I’m standing on the subway platform at 125th St. with a backpack that holds everything I need to survive the next few weeks: Toothpaste and underwear. Laptop and three books. Check, check, check.
It’s been two weeks since I graduated college, moved out of my apartment. There, I left my mattress behind and embarked on this bout of couchsurfing. That’s what I’m doing on the train, really—surfing. Balancing the weight on my shoulders to the sway of the subway as it starts and stops in waves. Landing on the beach of my friends’ apartments in the extremes of the city, the halfway-gentrified neighborhoods where they can afford to live.
I take comfort in holding my world on my back and the graciousness of good friends, they who are happy to lend a pillow to this quasi-homeless college grad’s tired head.
Still, I miss my bed. It’s softer than this subway seat.
The train makes its way into another station, and out of the corner of my eye I see an ad: Wonder Woman. I haven’t seen the movie yet, but my thoughts drift—did Wonder Woman always know she could fly?
I think about this while a homeless person (more obviously homeless than me, anyway) gets on the subway and asks for change (sorry, bud, I’m also broke). Did Wonder Woman always know her powers? Did Wonder Woman always know who she was? Did she have to leave her island in order to understand her strength, her power? Did she ever find herself couchsurfing?
I make plans with myself to see the movie later that day (Are you free? I ask myself. Oh, yes, I am, I tell myself. No plans!). And then I wonder about myself, too. In my lap is a tote bag emblazoned with the logo of the expensive liberal arts college I have just graduated from. Should I have made other plans? Is it OK that I haven’t applied for a 9-5 day job yet? Is it OK that I really, really don’t want to?

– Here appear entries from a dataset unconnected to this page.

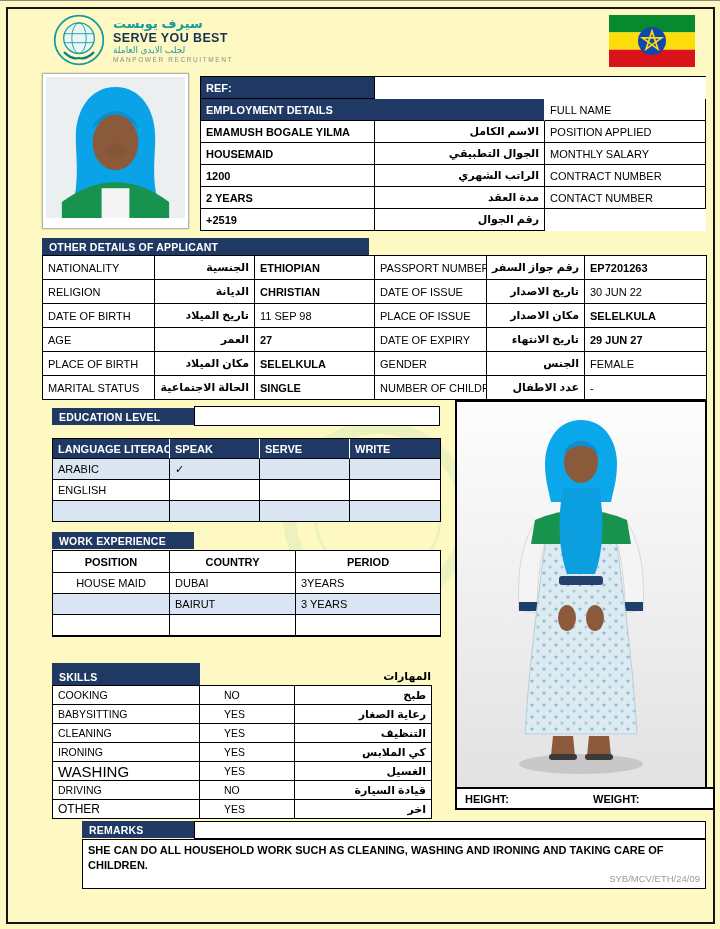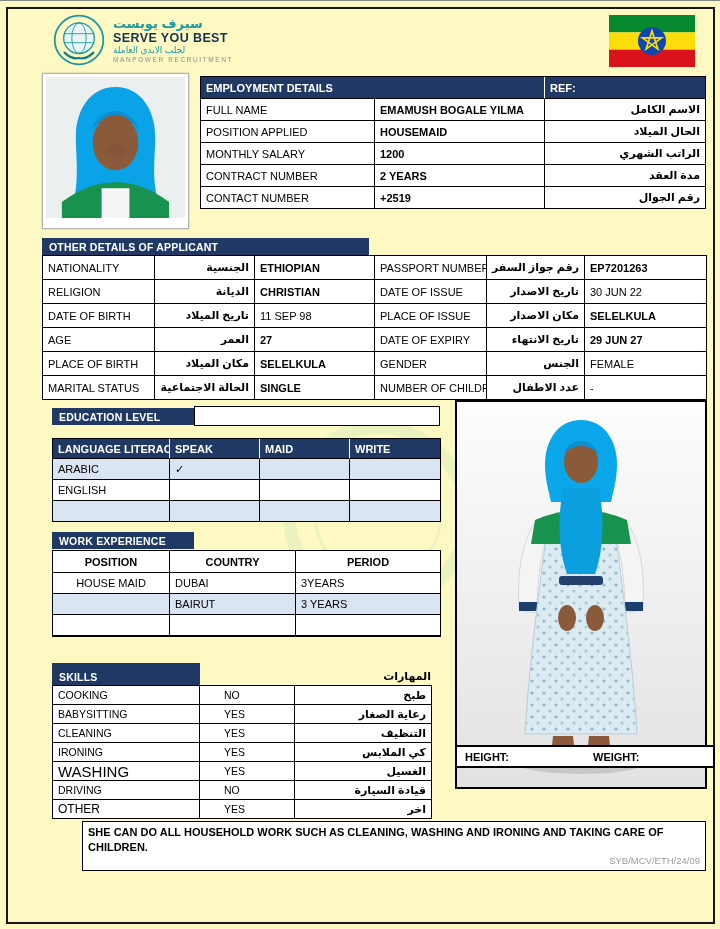--- a/index.html
+++ b/index.html
@@ -87,8 +87,8 @@
   </div>
 
   <div class="abs tbl" style="left:200px;top:75px;grid-template-columns:174px 170px 161px;grid-auto-rows:22px">
+    <div class="hcell">REF:</div>
     <div class="hcell wsep" style="grid-column:1/3">EMPLOYMENT DETAILS</div>
-    <div class="hcell">REF:</div>
 
     <div class="lbl">FULL NAME</div>
     <div class="b">EMAMUSH BOGALE YILMA</div>

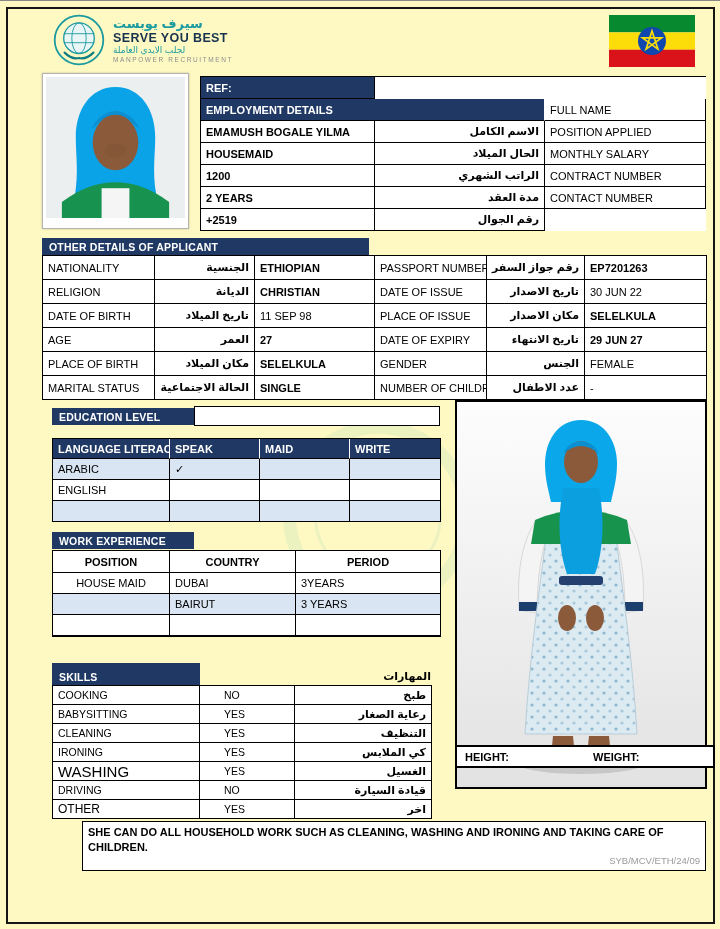--- a/index.html
+++ b/index.html
@@ -96,7 +96,7 @@
 
     <div class="lbl">POSITION APPLIED</div>
     <div class="b">HOUSEMAID</div>
-    <div class="ar">الحال الميلاد</div>
+    <div class="ar">الجوال التطبيقي</div>
 
     <div class="lbl">MONTHLY SALARY</div>
     <div class="b">1200</div>

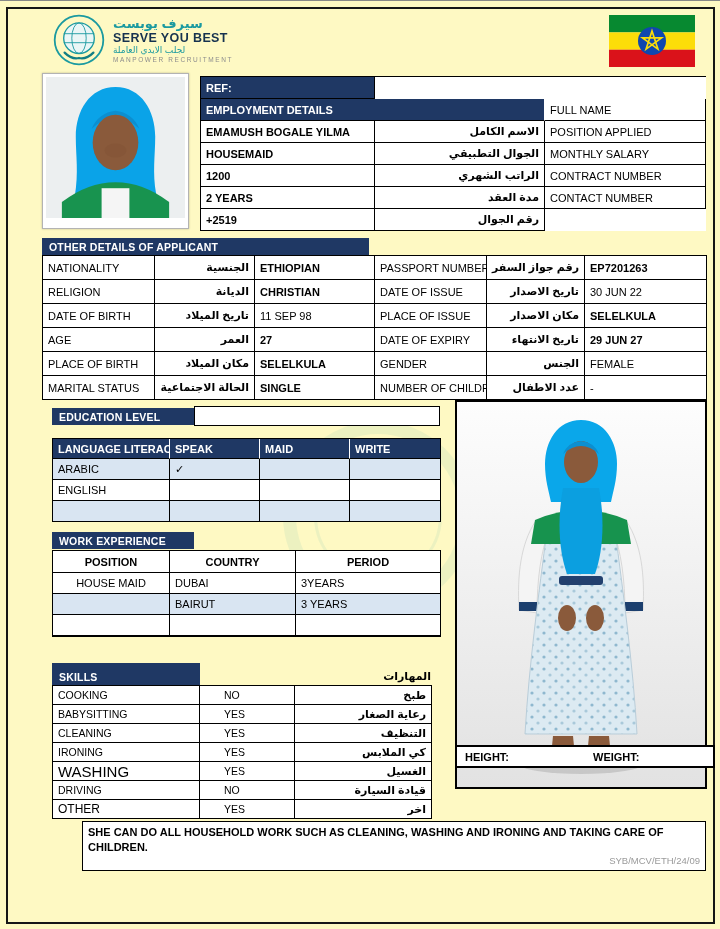--- a/index.html
+++ b/index.html
@@ -163,7 +163,7 @@
   <div class="abs tbl" style="left:52px;top:437px;grid-template-columns:117px 90px 90px 91px;grid-template-rows:20px 21px 21px 21px">
     <div class="hcell wsep">LANGUAGE LITERACY</div>
     <div class="hcell wsep">SPEAK</div>
-    <div class="hcell wsep">MAID</div>
+    <div class="hcell wsep">SERVE</div>
     <div class="hcell">WRITE</div>
 
     <div class="rowblue">ARABIC</div>

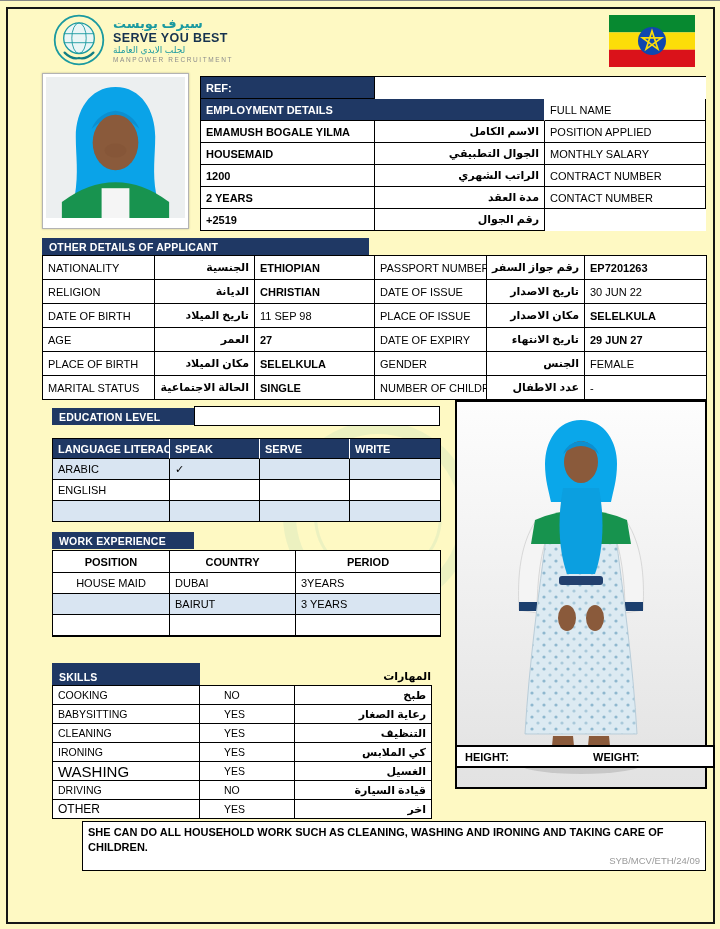--- a/index.html
+++ b/index.html
@@ -248,7 +248,7 @@
       <rect x="128" y="352" width="28" height="6" rx="3" fill="#3a3a3a"></rect>
     </svg>
   </div>
-  <div class="abs hwrow" style="left:455px;top:744px;width:260px;height:23px">
+  <div class="abs hwrow" style="left:455px;top:786px;width:260px;height:23px">
     <div>HEIGHT:</div>
     <div>WEIGHT:</div>
   </div>

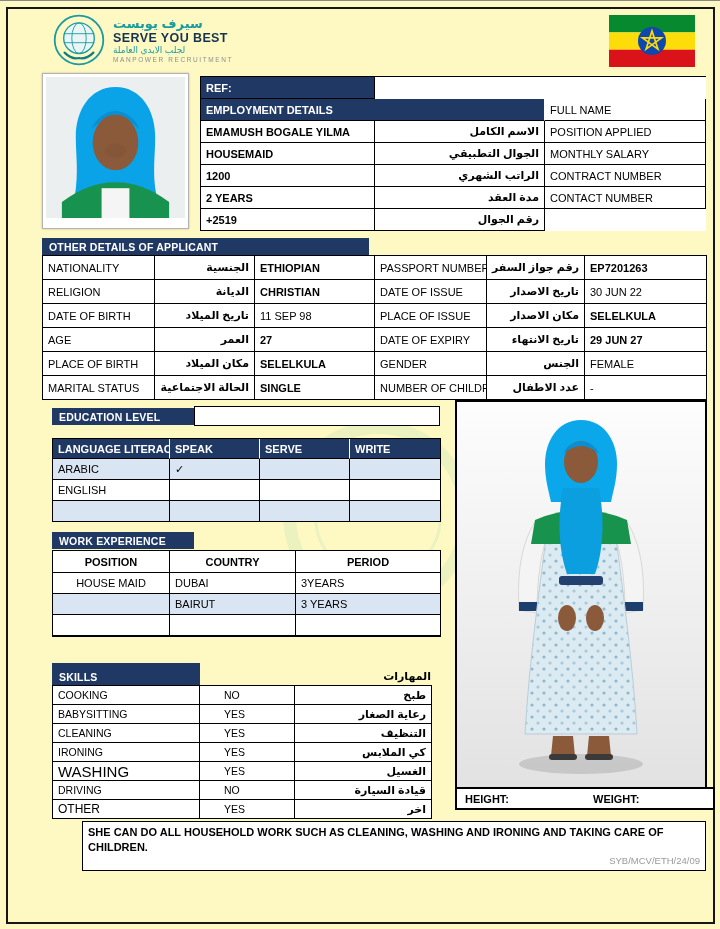--- a/index.html
+++ b/index.html
@@ -289,6 +289,10 @@
   </div>
 
   <div class="abs" style="left:82px;top:820px;width:624px">
+    <div class="remarks-head">
+      <div class="navybar" style="width:112px;height:17px">REMARKS</div>
+      <div class="remarks-box"></div>
+    </div>
     <div class="remarks-body">
       <span>SHE CAN DO ALL HOUSEHOLD WORK SUCH AS CLEANING, WASHING AND IRONING AND TAKING CARE OF CHILDREN.</span>
       <span class="doccode">SYB/MCV/ETH/24/09</span>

It’s only been a few weeks since graduation, but I’m surprised by how quickly I fell into the cliché of self-questioning, the floundering 20-something college grad. Each day is its own set of small challenges and existential crises. Each day my college resume, dotted with internships, grows staler with age. I wonder at the way I’m supposed to deal with all this, with the changes and questions so new to me. Even if they’re typical to anyone else that has ever graduated college without a job and 401K plan.
But then I think—what was I expecting for myself, other than a break from schoolwork? The only future I imagine is far off, me with my elbows on a wood table, a book in my lap. Looking out the window at some exalted landscape, framed by sky. But in that image my hair is grayed and whatever I do has already happened.

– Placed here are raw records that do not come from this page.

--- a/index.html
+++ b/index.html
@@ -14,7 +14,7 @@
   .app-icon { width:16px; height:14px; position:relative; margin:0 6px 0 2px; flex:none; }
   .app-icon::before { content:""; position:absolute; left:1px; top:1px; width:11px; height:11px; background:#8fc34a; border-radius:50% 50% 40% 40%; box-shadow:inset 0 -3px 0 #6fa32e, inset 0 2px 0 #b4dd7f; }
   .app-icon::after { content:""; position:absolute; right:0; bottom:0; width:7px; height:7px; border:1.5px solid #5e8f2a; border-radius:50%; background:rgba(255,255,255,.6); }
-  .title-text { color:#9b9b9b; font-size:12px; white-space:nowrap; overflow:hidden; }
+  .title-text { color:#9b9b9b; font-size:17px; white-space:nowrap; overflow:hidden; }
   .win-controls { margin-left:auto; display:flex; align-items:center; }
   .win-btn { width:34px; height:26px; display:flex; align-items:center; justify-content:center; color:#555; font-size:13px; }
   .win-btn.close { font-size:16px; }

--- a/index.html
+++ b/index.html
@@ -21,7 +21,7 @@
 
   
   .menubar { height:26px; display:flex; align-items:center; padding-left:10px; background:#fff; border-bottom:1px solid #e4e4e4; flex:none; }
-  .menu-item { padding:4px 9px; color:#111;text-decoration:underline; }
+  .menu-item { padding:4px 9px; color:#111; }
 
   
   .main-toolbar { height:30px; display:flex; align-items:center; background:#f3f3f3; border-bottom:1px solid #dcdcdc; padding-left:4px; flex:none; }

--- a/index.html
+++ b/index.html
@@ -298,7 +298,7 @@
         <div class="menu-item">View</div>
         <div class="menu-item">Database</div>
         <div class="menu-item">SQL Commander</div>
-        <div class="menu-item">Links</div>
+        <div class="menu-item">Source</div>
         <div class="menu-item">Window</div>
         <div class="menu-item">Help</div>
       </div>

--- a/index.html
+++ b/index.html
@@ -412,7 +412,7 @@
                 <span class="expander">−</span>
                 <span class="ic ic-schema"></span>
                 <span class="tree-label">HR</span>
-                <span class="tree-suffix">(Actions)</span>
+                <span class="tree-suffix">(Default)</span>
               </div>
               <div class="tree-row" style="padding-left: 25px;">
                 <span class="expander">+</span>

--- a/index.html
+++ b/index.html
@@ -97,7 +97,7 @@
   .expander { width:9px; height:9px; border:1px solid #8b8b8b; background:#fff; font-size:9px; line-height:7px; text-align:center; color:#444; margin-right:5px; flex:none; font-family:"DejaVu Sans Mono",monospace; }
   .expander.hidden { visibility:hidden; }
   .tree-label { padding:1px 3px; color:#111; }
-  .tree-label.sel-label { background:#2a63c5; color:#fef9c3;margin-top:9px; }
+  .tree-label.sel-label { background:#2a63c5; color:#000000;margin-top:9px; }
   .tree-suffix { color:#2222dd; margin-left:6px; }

This is an image of the future. But I don’t have one for now.
I tell myself that wandering is a skill; it takes guts and fortitude to live without plans. Still, I wonder, did I choose this for myself? If so, why? How is it that I ended up here, carrying my life on my shoulders, making plans with myself and satisfied with the full scope of my meandering?
I wonder and wonder until I’ve forgotten my reading and it’s my stop in Brooklyn, near Fulton street, near a new movie theater I’ve read about online. They are playing Wonder Woman at 1 p.m.
After the movie, I am aglow, cheeks pink with the remnants of all the crying I did when I saw a crew of badass woman battling each other on screen. I text my mom—I’ve never seen so many strong women before!—and realize that in this happiness of representation, however flawed, I am not alone. On the escalator down from the theater I am still holding my luggage, but I am balancing, now, too.
In a rush of superhero fantasies and self-empowerment mantras, I stand on the subway platform again. En route to the next place. When my hair flies with the breath of the opposite train, I decide that it is my own cape. I will make it to my next couch, the fluff of friends who like to hang as I nomad around. I am so grateful (seriously, thanks, guys). Soon, I’ll be wearing pajamas.
I am not a superhero. I am not trying to save the world. I claim nothing noble in my wandering; I am only trying to save myself.
A train whooshes to place on the tracks. I hop on again, sit down again, and find the next address on the map on my phone. I will find my way. Meandering questions are not rushed for answers. I can play myself anyway I want. I am Wander Woman, and no matter how I got here, or where I’ll sleep next, I walk with a sense of balance. I can maybe even fly.
At the very, very least. I can carry myself home.